Shallow cloning creates a pull request with 1 million commits
#!/bin/sh
# Marc Herbert @ gmail.com
set -e
set -x
# git clone --depth "shallow cloning" can save continuous integration a
# lot of time. This demo shows how shallow cloning can turn a
# single-commit pull request into a pull request with 1 million commits!
# = all the way to the initial commit.
#
# Tools like checkpatch unsurprisingly struggle to scan 1 million
# commits :-(
#
# Real-world examples:
# https://travis-ci.org/github/thesofproject/linux/jobs/740309392
# https://travis-ci.org/github/thesofproject/linux/jobs/739977895
# This script must be run from a recent kernel git clone.
# It creates four git tags and another ../shallow/ clone.
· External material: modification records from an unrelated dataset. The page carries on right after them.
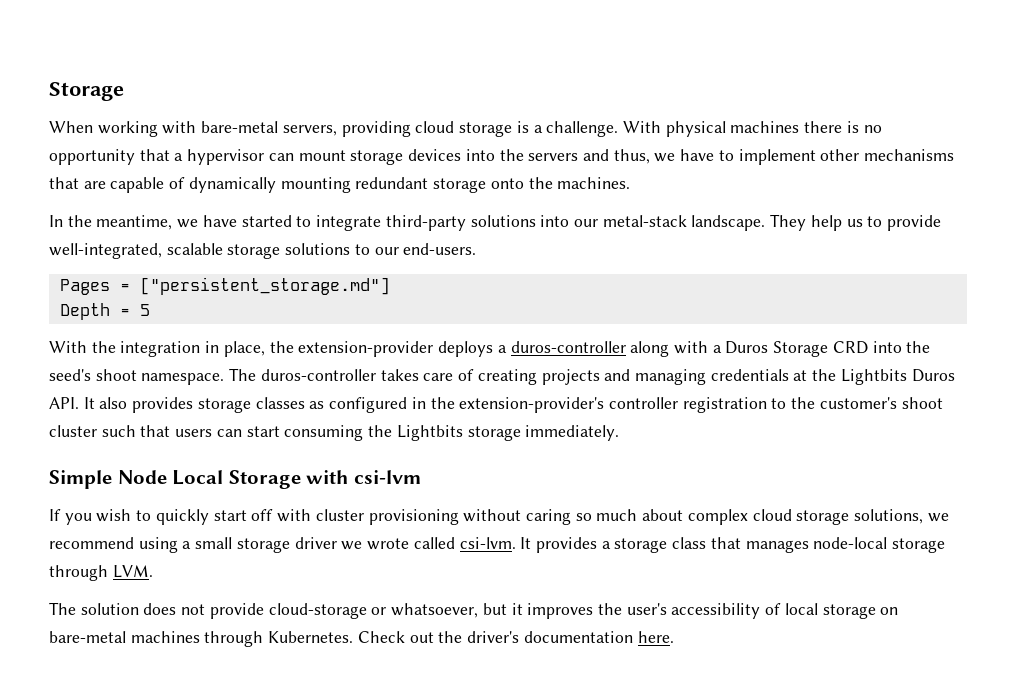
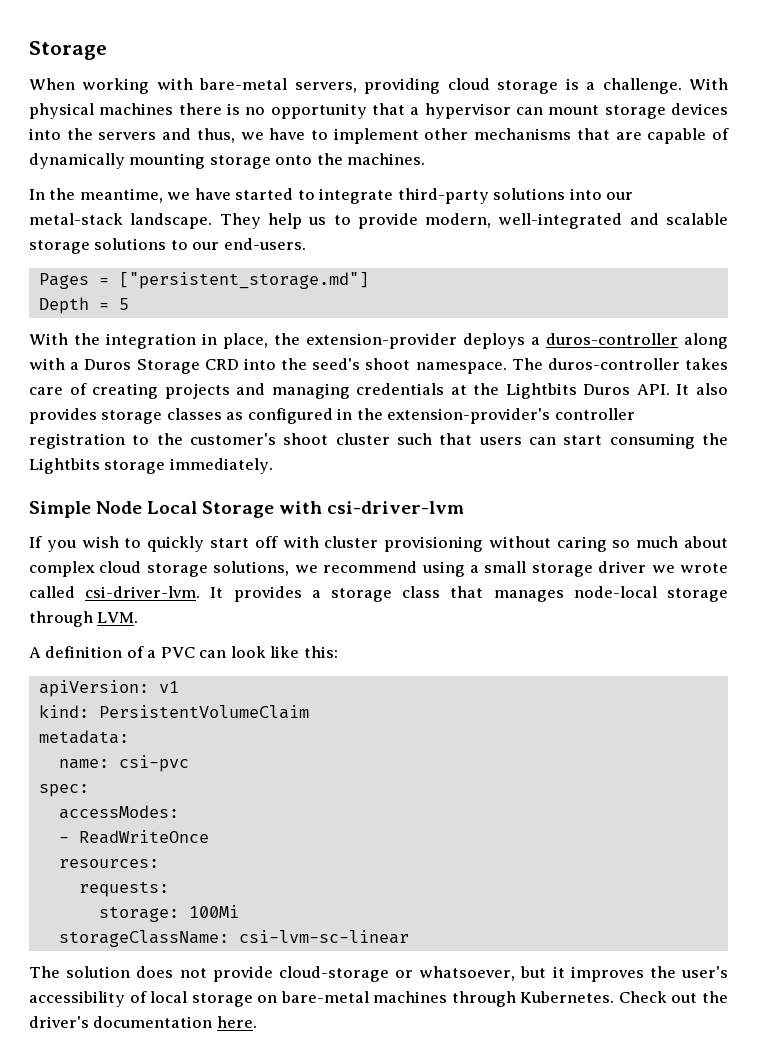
- With physical machines there is no opportunity that a hypervisor can mount storage devices into the servers and thus, we have to implement other mechanisms that are capable of dynamically mounting redundant storage onto the machines.
+ With physical machines there is no opportunity that a hypervisor can mount storage devices into the servers and thus, we have to implement other mechanisms that are capable of dynamically mounting storage onto the machines.
- They help us to provide well-integrated, scalable storage solutions to our end-users.
+ They help us to provide modern, well-integrated and scalable storage solutions to our end-users.
- Simple Node Local Storage with csi-lvm
+ Simple Node Local Storage with csi-driver-lvm
- If you wish to quickly start off with cluster provisioning without caring so much about complex cloud storage solutions, we recommend using a small storage driver we wrote called csi-lvm.
+ If you wish to quickly start off with cluster provisioning without caring so much about complex cloud storage solutions, we recommend using a small storage driver we wrote called csi-driver-lvm.
+ A definition of a PVC can look like this:
+ apiVersion: v1
+ kind: PersistentVolumeClaim
+ metadata:
+ name: csi-pvc
+ spec:
+ accessModes:
+ - ReadWriteOnce
+ resources:
+ requests:
+ storage: 100Mi
+ storageClassName: csi-lvm-sc-linear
# After git clone --depth 20 target_branch :
# I----------------------------------> upstream
# grafted \
# \
# \
# \ frequent "back merges"
# \
# \
# \
# v
# I-------------> target branch
# grafted
# After git fetch pull_request :
# Spurious
# pull request
# merge base
# --------- I----------------------------------> upstream
# \ grafted \ \
# \ \ \
# \ \ \
# 1 million \ \ \
# commits! \ \ \
# \ \ Actual \
# \ \ pull request \
# v v merge base v
# -------------------------------------------- I-------------> target branch
# \ grafted
# \
# \
# - pull_request
# ASCII art made with the excellent textik.com
validate_starting_point()
{
git rev-parse v4.20
grep -q KBUILD_VERBOSE ./Makefile
}
prepare_source_repo()
{
git remote add sof_remote_demo https://github.com/thesofproject/linux
git fetch sof_remote_demo
git tag _real_PR_base b150588d227ac0
git checkout _real_PR_base
touch dummyfile; git add dummyfile
git commit -m 'pull request' dummyfile
git tag _pull_request
git tag _target_branch 70fe32e776dafb
git tag _spurious_base 86f29c7442ac4b
}
main()
{
# Make sure we start from a reasonably recent kernel repo
validate_starting_point
# We need this only once.
git rev-parse _spurious_base > /dev/null || prepare_source_repo
# This pull request had a single commit. Its _real_PR_base was more
# than 20 commits back so not fetched by the git clone below.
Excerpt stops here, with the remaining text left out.